[Supplied data — start]

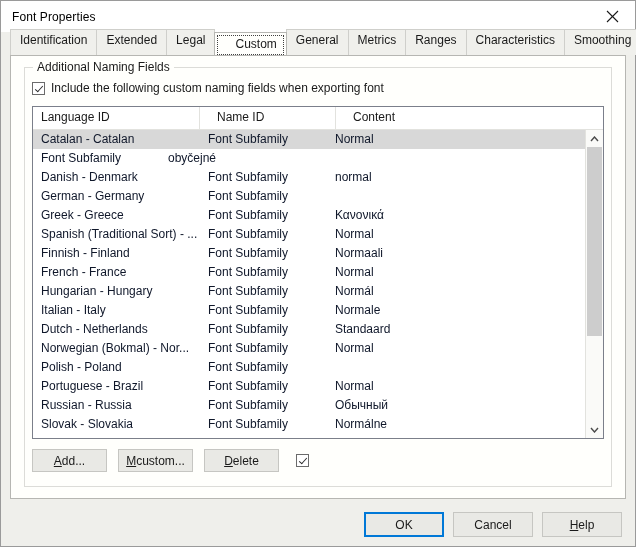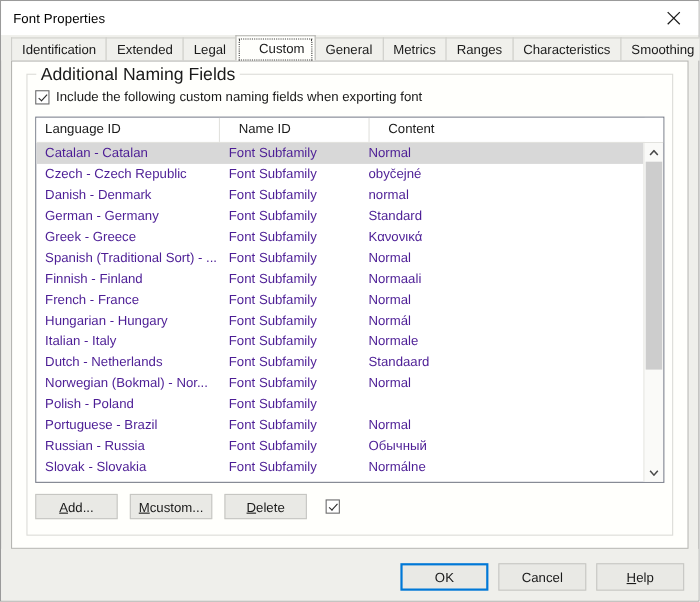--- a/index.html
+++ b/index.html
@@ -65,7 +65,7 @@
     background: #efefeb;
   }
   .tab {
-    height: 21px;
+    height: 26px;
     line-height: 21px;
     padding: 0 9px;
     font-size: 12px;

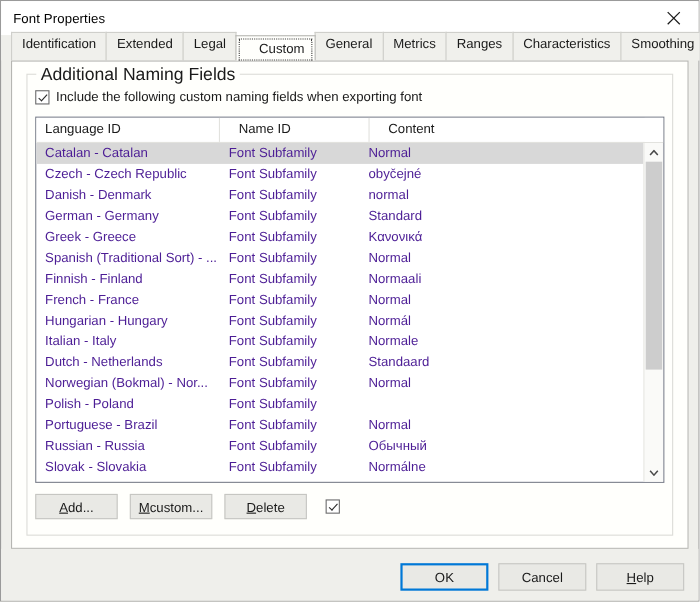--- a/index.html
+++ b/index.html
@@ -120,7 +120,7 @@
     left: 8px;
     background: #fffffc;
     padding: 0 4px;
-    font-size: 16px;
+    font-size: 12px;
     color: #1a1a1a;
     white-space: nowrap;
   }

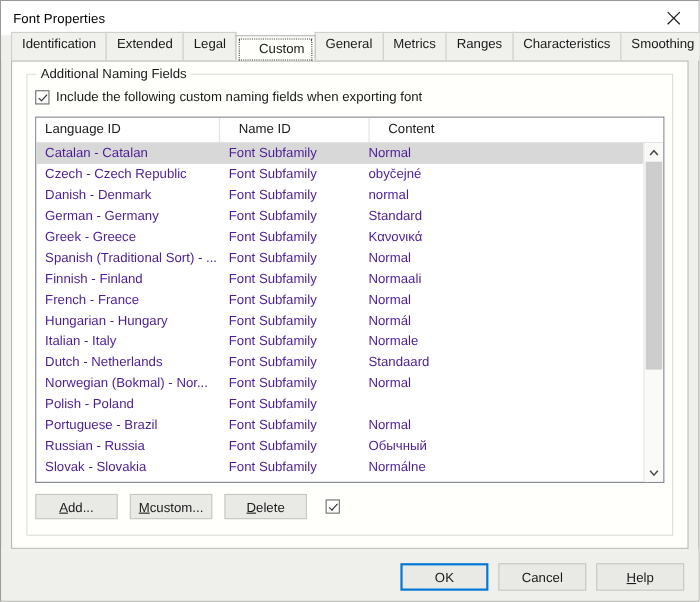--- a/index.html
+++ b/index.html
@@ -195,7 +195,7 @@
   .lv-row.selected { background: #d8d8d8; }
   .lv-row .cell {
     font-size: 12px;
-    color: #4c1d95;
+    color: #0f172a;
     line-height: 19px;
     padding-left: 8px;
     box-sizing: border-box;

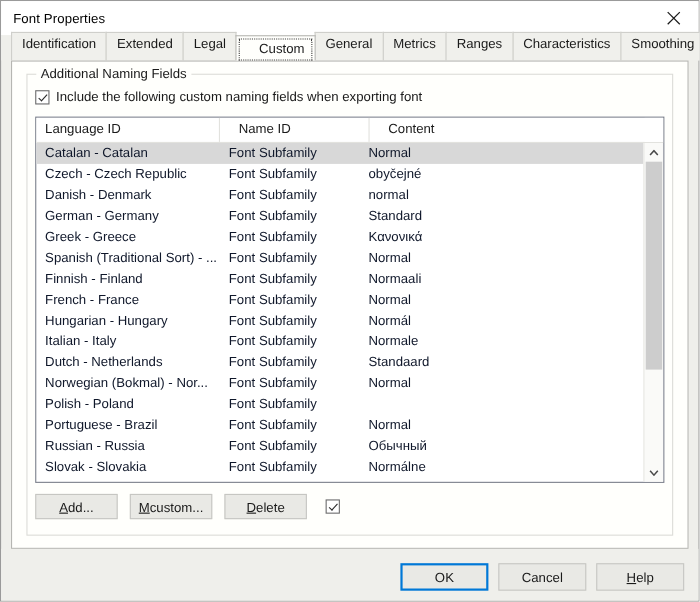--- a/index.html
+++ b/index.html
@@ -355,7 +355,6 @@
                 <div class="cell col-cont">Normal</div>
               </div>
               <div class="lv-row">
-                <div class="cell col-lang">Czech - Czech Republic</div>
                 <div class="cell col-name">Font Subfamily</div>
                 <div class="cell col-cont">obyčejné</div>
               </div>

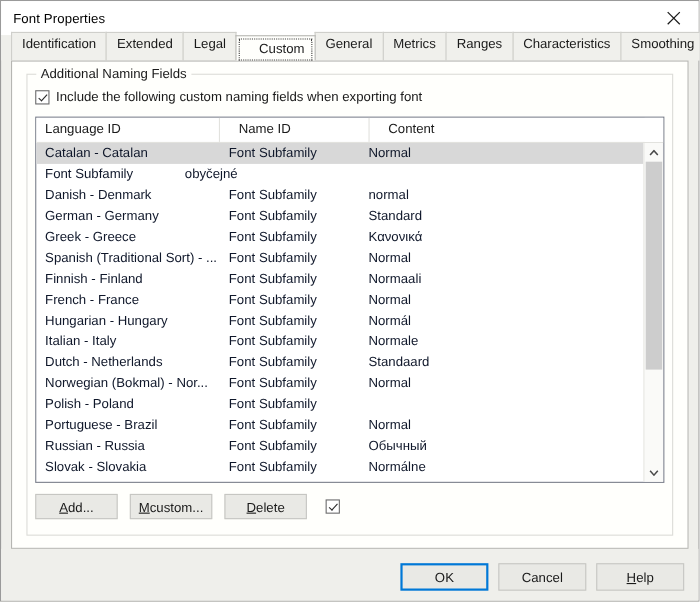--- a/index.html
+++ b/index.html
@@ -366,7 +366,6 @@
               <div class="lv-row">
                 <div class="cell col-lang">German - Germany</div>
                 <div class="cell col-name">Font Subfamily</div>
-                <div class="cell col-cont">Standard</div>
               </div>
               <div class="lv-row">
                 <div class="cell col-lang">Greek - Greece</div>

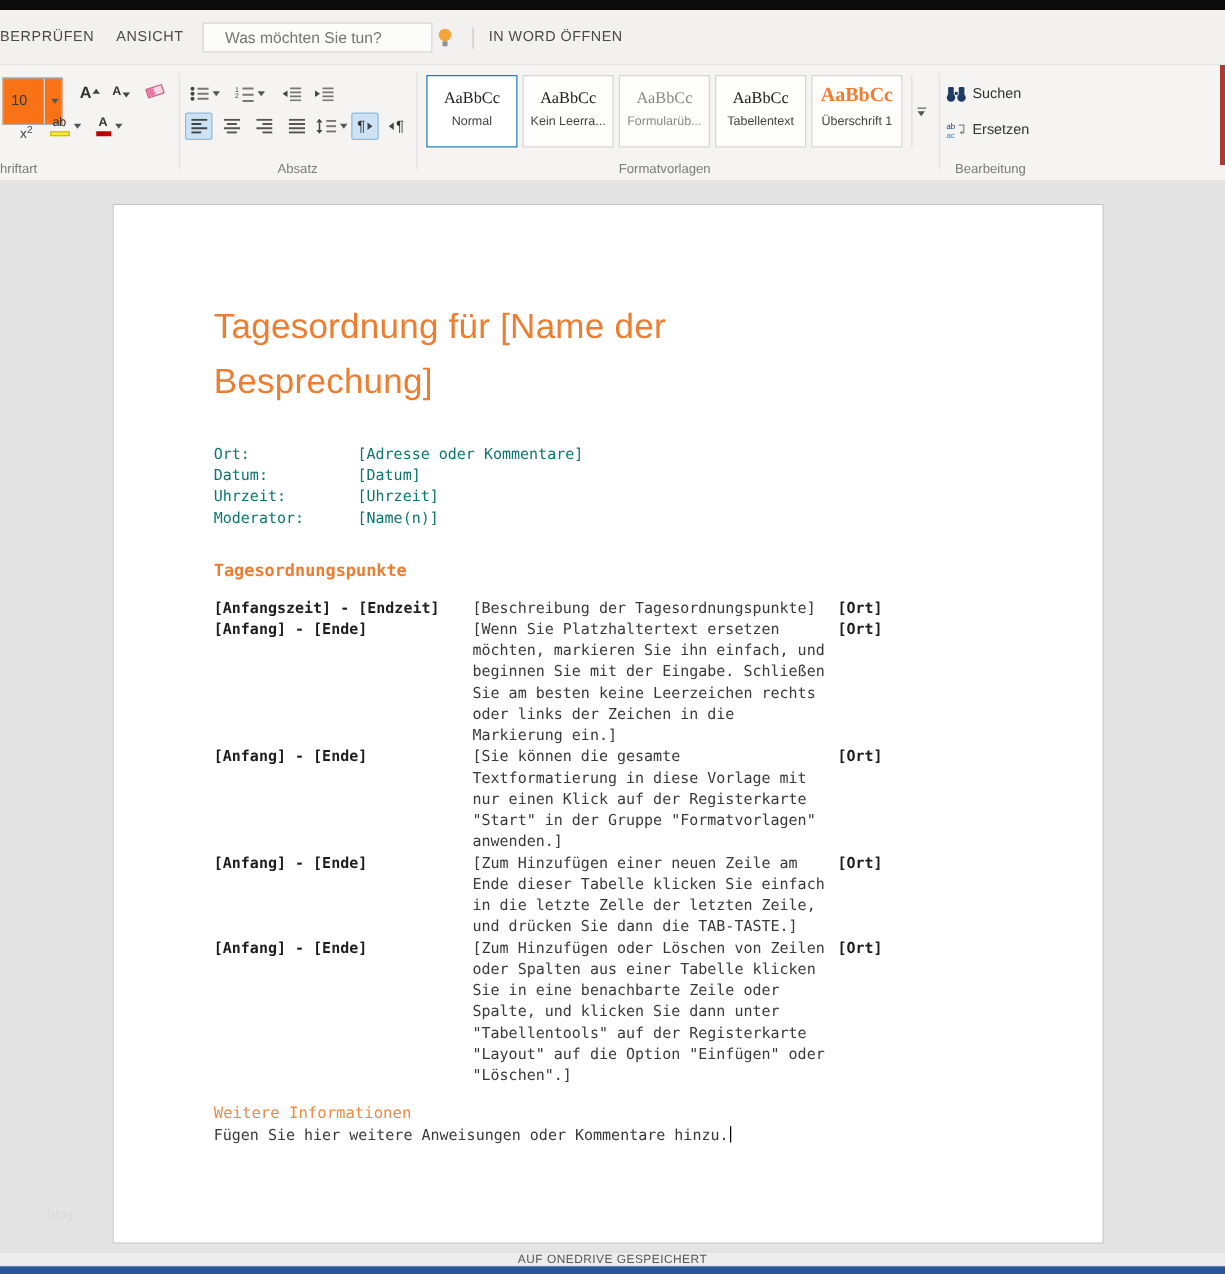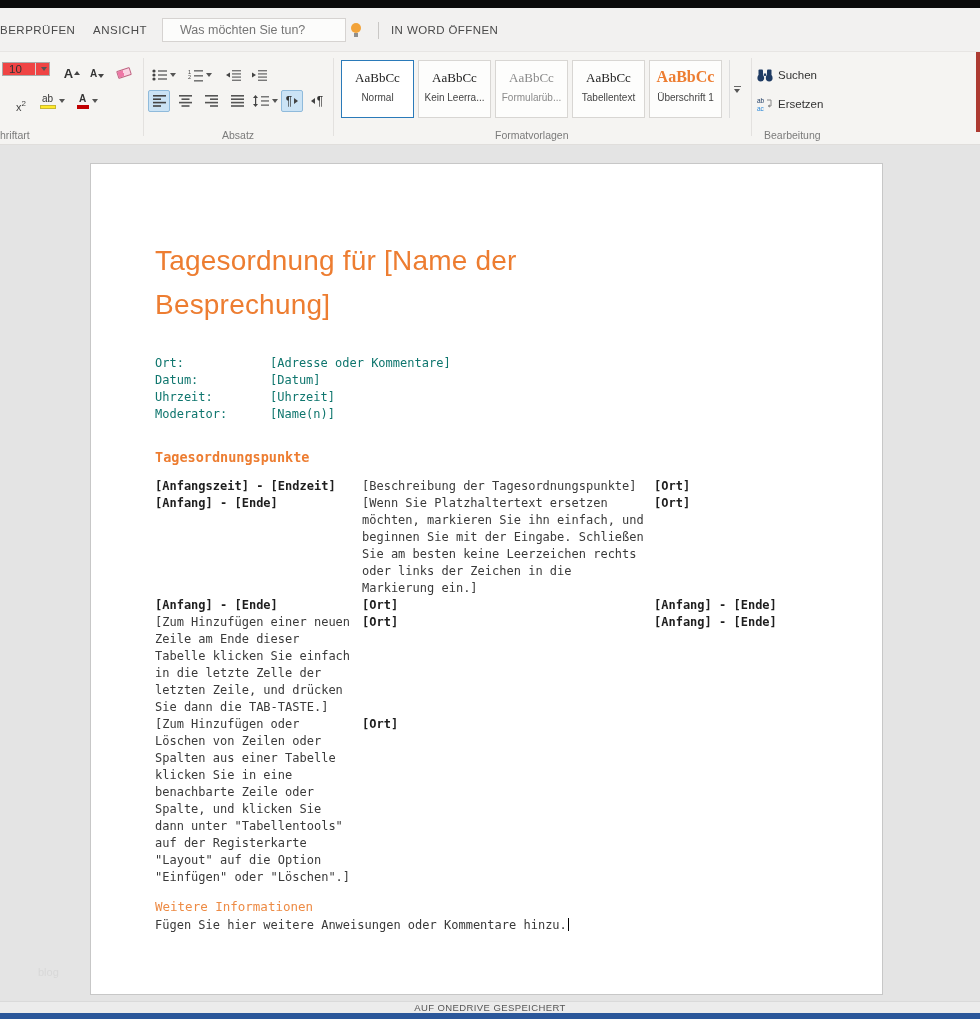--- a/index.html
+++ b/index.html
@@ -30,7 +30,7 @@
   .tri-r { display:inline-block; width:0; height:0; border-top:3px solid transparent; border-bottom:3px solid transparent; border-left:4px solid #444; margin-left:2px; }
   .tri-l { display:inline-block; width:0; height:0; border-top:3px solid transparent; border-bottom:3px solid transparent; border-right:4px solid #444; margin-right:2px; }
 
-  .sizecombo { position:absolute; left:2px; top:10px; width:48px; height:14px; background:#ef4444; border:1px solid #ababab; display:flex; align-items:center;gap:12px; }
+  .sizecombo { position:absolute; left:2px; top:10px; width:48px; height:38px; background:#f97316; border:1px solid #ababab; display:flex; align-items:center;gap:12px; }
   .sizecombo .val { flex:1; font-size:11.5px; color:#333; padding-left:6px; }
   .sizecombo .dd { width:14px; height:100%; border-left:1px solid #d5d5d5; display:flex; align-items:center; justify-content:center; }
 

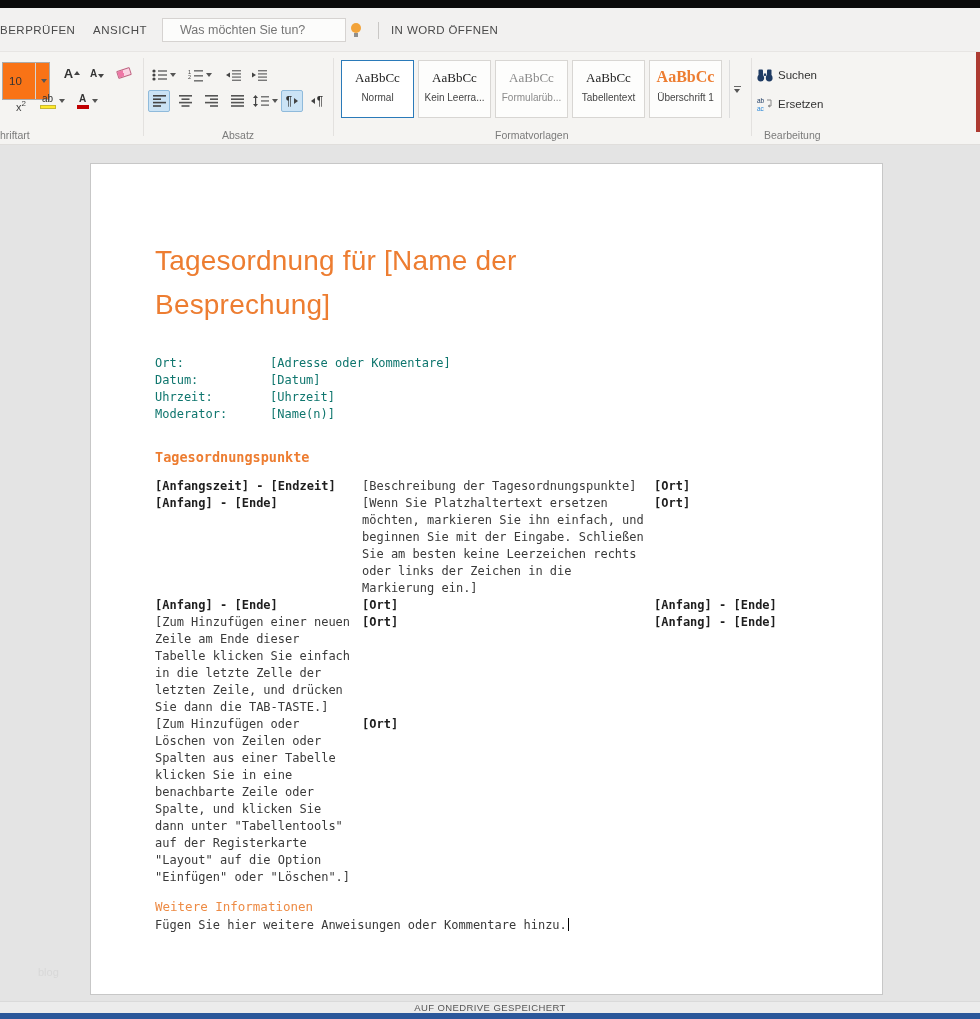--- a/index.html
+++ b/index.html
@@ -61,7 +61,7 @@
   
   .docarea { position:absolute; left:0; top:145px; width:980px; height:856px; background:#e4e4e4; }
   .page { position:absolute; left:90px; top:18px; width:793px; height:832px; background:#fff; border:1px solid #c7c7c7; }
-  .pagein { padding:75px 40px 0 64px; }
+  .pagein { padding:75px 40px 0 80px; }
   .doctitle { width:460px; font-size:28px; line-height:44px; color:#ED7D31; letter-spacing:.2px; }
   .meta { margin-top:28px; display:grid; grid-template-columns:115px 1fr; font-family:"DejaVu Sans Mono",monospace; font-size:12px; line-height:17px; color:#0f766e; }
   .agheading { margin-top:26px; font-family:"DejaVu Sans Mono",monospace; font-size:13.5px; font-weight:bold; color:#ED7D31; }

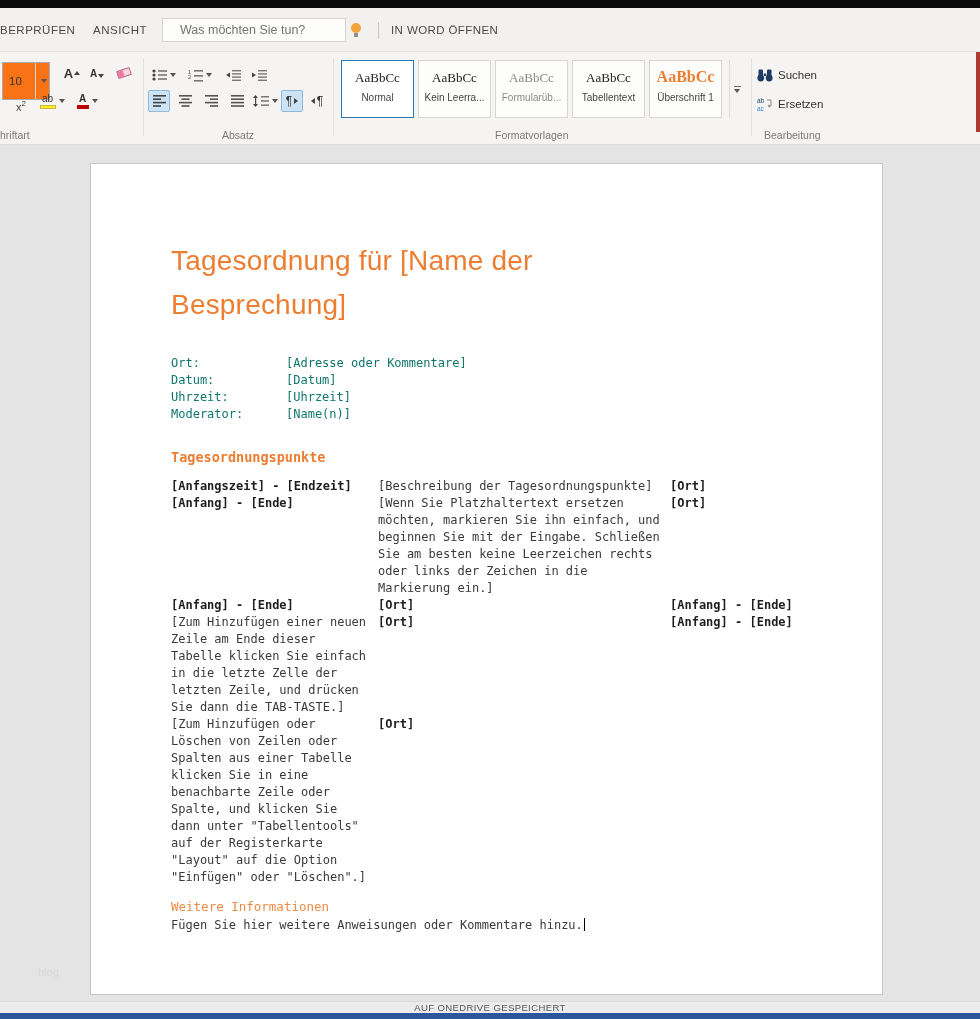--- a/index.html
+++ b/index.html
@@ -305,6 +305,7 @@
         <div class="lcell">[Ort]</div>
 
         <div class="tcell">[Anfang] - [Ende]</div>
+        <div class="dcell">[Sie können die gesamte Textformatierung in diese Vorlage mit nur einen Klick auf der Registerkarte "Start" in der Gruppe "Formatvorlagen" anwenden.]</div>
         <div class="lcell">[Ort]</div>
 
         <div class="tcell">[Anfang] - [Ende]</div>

[Supplied data — finish]

Instructions to follow> The records are to be duplicated in full and exactly, with images left out.

Solution to this exercise>
--- a/index.html
+++ b/index.html
@@ -65,7 +65,7 @@
     background: #efefeb;
   }
   .tab {
-    height: 21px;
+    height: 26px;
     line-height: 21px;
     padding: 0 9px;
     font-size: 12px;

--- a/index.html
+++ b/index.html
@@ -120,7 +120,7 @@
     left: 8px;
     background: #fffffc;
     padding: 0 4px;
-    font-size: 16px;
+    font-size: 12px;
     color: #1a1a1a;
     white-space: nowrap;
   }

--- a/index.html
+++ b/index.html
@@ -195,7 +195,7 @@
   .lv-row.selected { background: #d8d8d8; }
   .lv-row .cell {
     font-size: 12px;
-    color: #4c1d95;
+    color: #0f172a;
     line-height: 19px;
     padding-left: 8px;
     box-sizing: border-box;

--- a/index.html
+++ b/index.html
@@ -355,7 +355,6 @@
                 <div class="cell col-cont">Normal</div>
               </div>
               <div class="lv-row">
-                <div class="cell col-lang">Czech - Czech Republic</div>
                 <div class="cell col-name">Font Subfamily</div>
                 <div class="cell col-cont">obyčejné</div>
               </div>

--- a/index.html
+++ b/index.html
@@ -366,7 +366,6 @@
               <div class="lv-row">
                 <div class="cell col-lang">German - Germany</div>
                 <div class="cell col-name">Font Subfamily</div>
-                <div class="cell col-cont">Standard</div>
               </div>
               <div class="lv-row">
                 <div class="cell col-lang">Greek - Greece</div>

--- a/index.html
+++ b/index.html
@@ -30,7 +30,7 @@
   .tri-r { display:inline-block; width:0; height:0; border-top:3px solid transparent; border-bottom:3px solid transparent; border-left:4px solid #444; margin-left:2px; }
   .tri-l { display:inline-block; width:0; height:0; border-top:3px solid transparent; border-bottom:3px solid transparent; border-right:4px solid #444; margin-right:2px; }
 
-  .sizecombo { position:absolute; left:2px; top:10px; width:48px; height:14px; background:#ef4444; border:1px solid #ababab; display:flex; align-items:center;gap:12px; }
+  .sizecombo { position:absolute; left:2px; top:10px; width:48px; height:38px; background:#f97316; border:1px solid #ababab; display:flex; align-items:center;gap:12px; }
   .sizecombo .val { flex:1; font-size:11.5px; color:#333; padding-left:6px; }
   .sizecombo .dd { width:14px; height:100%; border-left:1px solid #d5d5d5; display:flex; align-items:center; justify-content:center; }
 

--- a/index.html
+++ b/index.html
@@ -61,7 +61,7 @@
   
   .docarea { position:absolute; left:0; top:145px; width:980px; height:856px; background:#e4e4e4; }
   .page { position:absolute; left:90px; top:18px; width:793px; height:832px; background:#fff; border:1px solid #c7c7c7; }
-  .pagein { padding:75px 40px 0 64px; }
+  .pagein { padding:75px 40px 0 80px; }
   .doctitle { width:460px; font-size:28px; line-height:44px; color:#ED7D31; letter-spacing:.2px; }
   .meta { margin-top:28px; display:grid; grid-template-columns:115px 1fr; font-family:"DejaVu Sans Mono",monospace; font-size:12px; line-height:17px; color:#0f766e; }
   .agheading { margin-top:26px; font-family:"DejaVu Sans Mono",monospace; font-size:13.5px; font-weight:bold; color:#ED7D31; }

--- a/index.html
+++ b/index.html
@@ -305,6 +305,7 @@
         <div class="lcell">[Ort]</div>
 
         <div class="tcell">[Anfang] - [Ende]</div>
+        <div class="dcell">[Sie können die gesamte Textformatierung in diese Vorlage mit nur einen Klick auf der Registerkarte "Start" in der Gruppe "Formatvorlagen" anwenden.]</div>
         <div class="lcell">[Ort]</div>
 
         <div class="tcell">[Anfang] - [Ende]</div>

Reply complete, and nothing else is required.